Unfortunately with what I have been trying, I keep getting 9. (don't know why) Can anybody take a quick look at what I have been doing and bail me out here? (i'm using js)
var minny = [4, 3, 5, 2, 6, 3, 4, 5, 2, 3, 4, 6, 7, 8, 9, 9, 1, 11, 25];
var smallest = function (minny){
minny = minny.sort('');
var sorted = minny + " ";
sorted = minny.reverse('').join('');
return sorted[0];
}
console.log(smallest(minny))
By default the sort method sorts elements alphabetically(11 comes before 9) and therefore you need to add a compare function as a param.
var smallest = function (minny) {
minny = minny.sort(function(a, b) { return a - b; });
return minny[0];
}
console.log(smallest(minny))
JSFIDDLE.
Based on your code, you could just do
return minny.sort()[0];
So, your full code example becomes
var minny = [4, 3, 5, 2, 6, 3, 4, 5, 2, 3, 4, 6, 7, 8, 9, 9, 1, 11, 25];
var smallest = function (minny){
return minny.sort()[0];
}
console.log(smallest(minny))
You're calling minny.sort('') which is using the default natural sort, so 11 and 25 end up near the beginning because of the 1 and 2.
What you have to do is call sort with a function that compares numbers, such as:
minny.sort(function(a,b) { return b-a; });
This will sort minny the way you want it.
There is no need to even call reverse and join afterwards, just return the first item. "return sorted[0]" is fine but will fail if there are no items, so you might just want to call "return sorted.shift()" instead.
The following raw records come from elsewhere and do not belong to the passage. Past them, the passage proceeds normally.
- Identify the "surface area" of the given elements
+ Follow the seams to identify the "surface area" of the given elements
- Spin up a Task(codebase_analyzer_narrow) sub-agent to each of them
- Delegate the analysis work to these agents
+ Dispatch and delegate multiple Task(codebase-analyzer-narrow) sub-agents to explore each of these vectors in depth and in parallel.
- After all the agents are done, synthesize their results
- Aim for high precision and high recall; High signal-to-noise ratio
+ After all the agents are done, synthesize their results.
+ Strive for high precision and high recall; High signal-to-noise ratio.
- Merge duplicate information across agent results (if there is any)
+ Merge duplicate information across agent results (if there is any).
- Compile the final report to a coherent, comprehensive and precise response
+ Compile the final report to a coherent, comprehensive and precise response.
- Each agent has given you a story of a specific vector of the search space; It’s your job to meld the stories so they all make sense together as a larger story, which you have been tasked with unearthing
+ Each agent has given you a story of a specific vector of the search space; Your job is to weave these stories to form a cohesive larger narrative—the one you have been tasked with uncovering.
This will return the first item too, but won't fail if the array is empty.
PS. your call to minny.reverse also has an empty string as a parameter. That's not needed, reverse takes no parameters.
sort() sorts alphabetically by string representation, so in your case it would result in 1, 11, 2, 2, 25, .... You have to provide a comparison function for correct integer sorting, although in your specific case it doesn't really make a difference.
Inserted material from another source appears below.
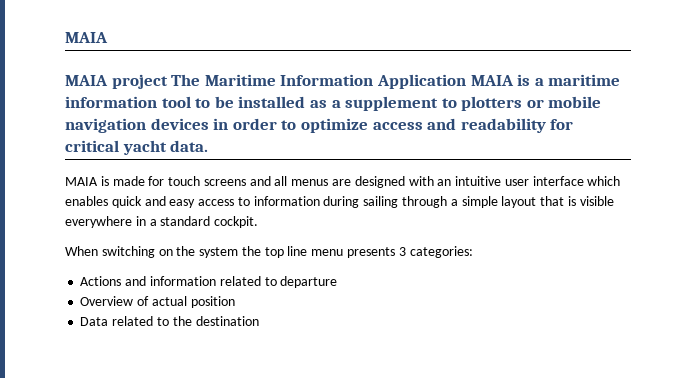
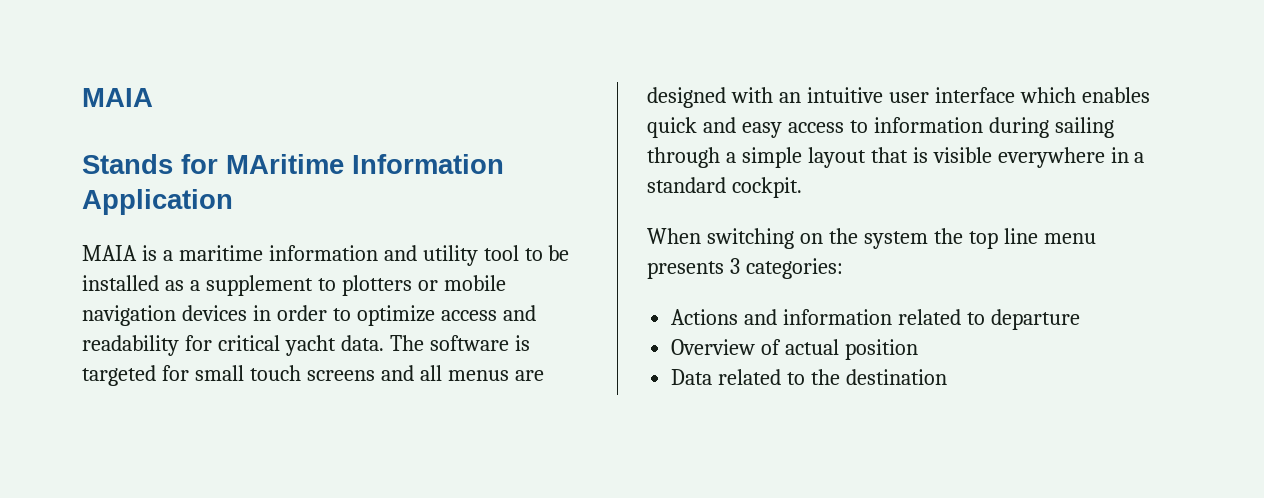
- MAIA project The Maritime Information Application MAIA is a maritime information tool to be installed as a supplement to plotters or mobile navigation devices in order to optimize access and readability for critical yacht data.
- MAIA is made for touch screens and all menus are designed with an intuitive user interface which enables quick and easy access to information during sailing through a simple layout that is visible everywhere in a standard cockpit.
+ Stands for MAritime Information Application
+ MAIA is a maritime information and utility tool to be installed as a supplement to plotters or mobile navigation devices in order to optimize access and readability for critical yacht data. The software is targeted for small touch screens and all menus are designed with an intuitive user interface which enables quick and easy access to information during sailing through a simple layout that is visible everywhere in a standard cockpit.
var smallest = function (minny){
minny = minny.sort(function(a, b){return a-b});
return minny[0];
}
See jsfiddle
Using sort is fairly short code to write, and it will return the correct number if you use minny.sort(function(a,b){return a-b})[0].
If you have a large unordered array you are running the comparison many times and you are sorting the array, which is not usually what you want to do to an array.
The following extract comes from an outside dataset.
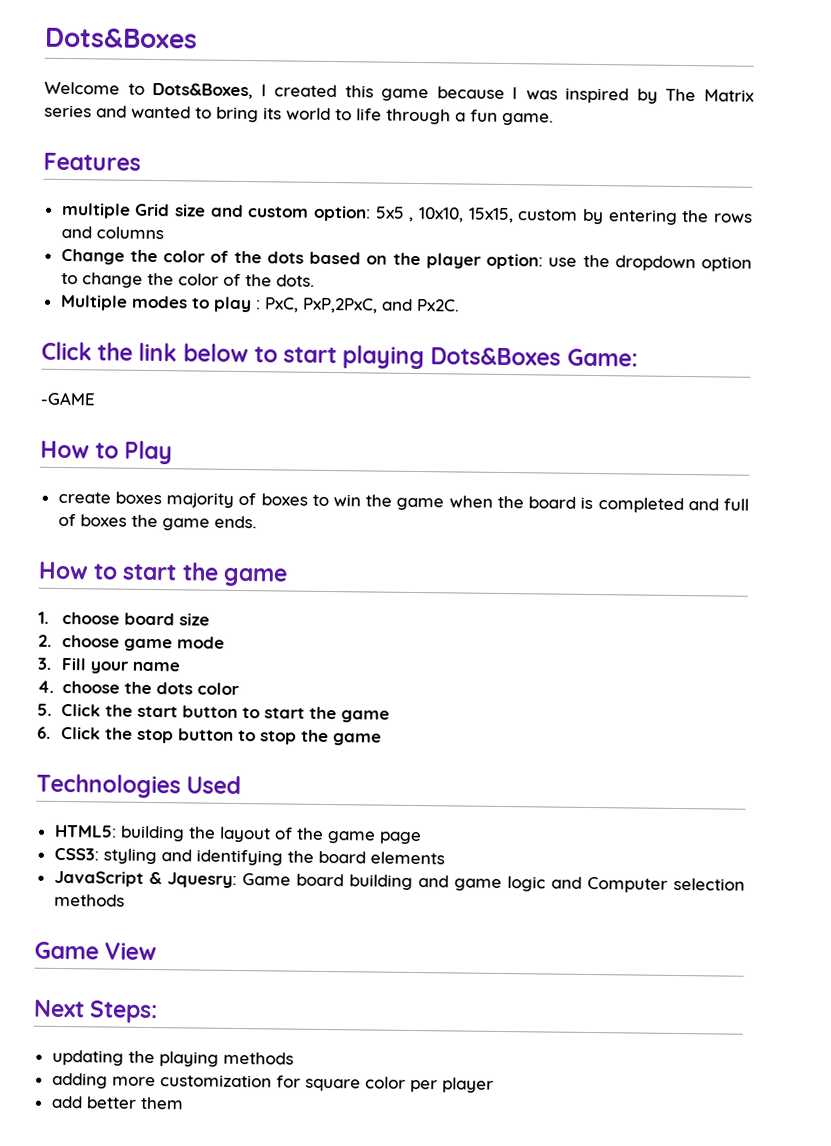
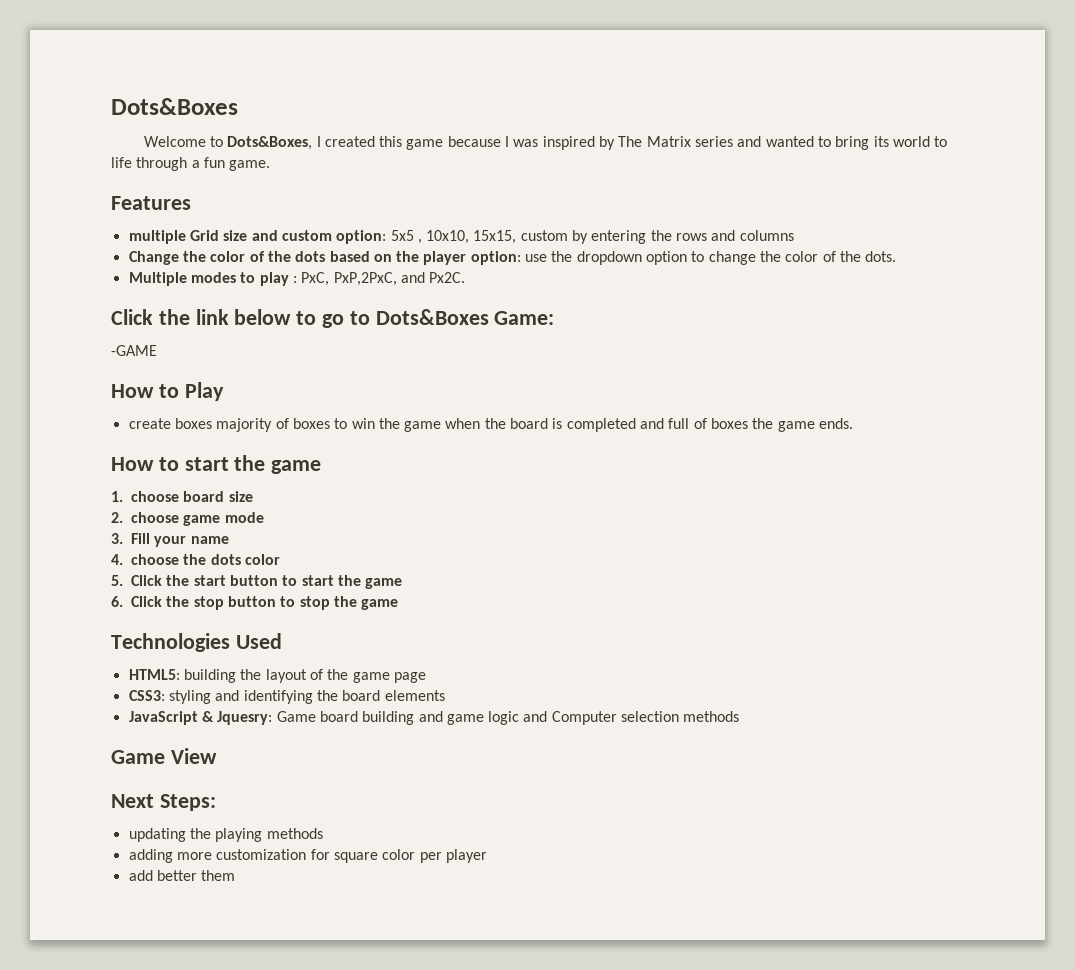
- Click the link below to start playing Dots&Boxes Game:
+ Click the link below to go to Dots&Boxes Game:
It may be better to just iterate the members and compare each just once to the lowest fond so far.
var minny= [4, 3, 5, 2, 6, 3, 4, 5, 2, 3, 4, 6, 7, 8, 9, 9, 1, 11, 25];
var smallest= function(minny){
var min= Infinity;
minny.forEach(function(next){
if(next<min) min= next;
});
return min;
}
Or use Math.min, if this is code golf:
Math.min.apply(Array,minny);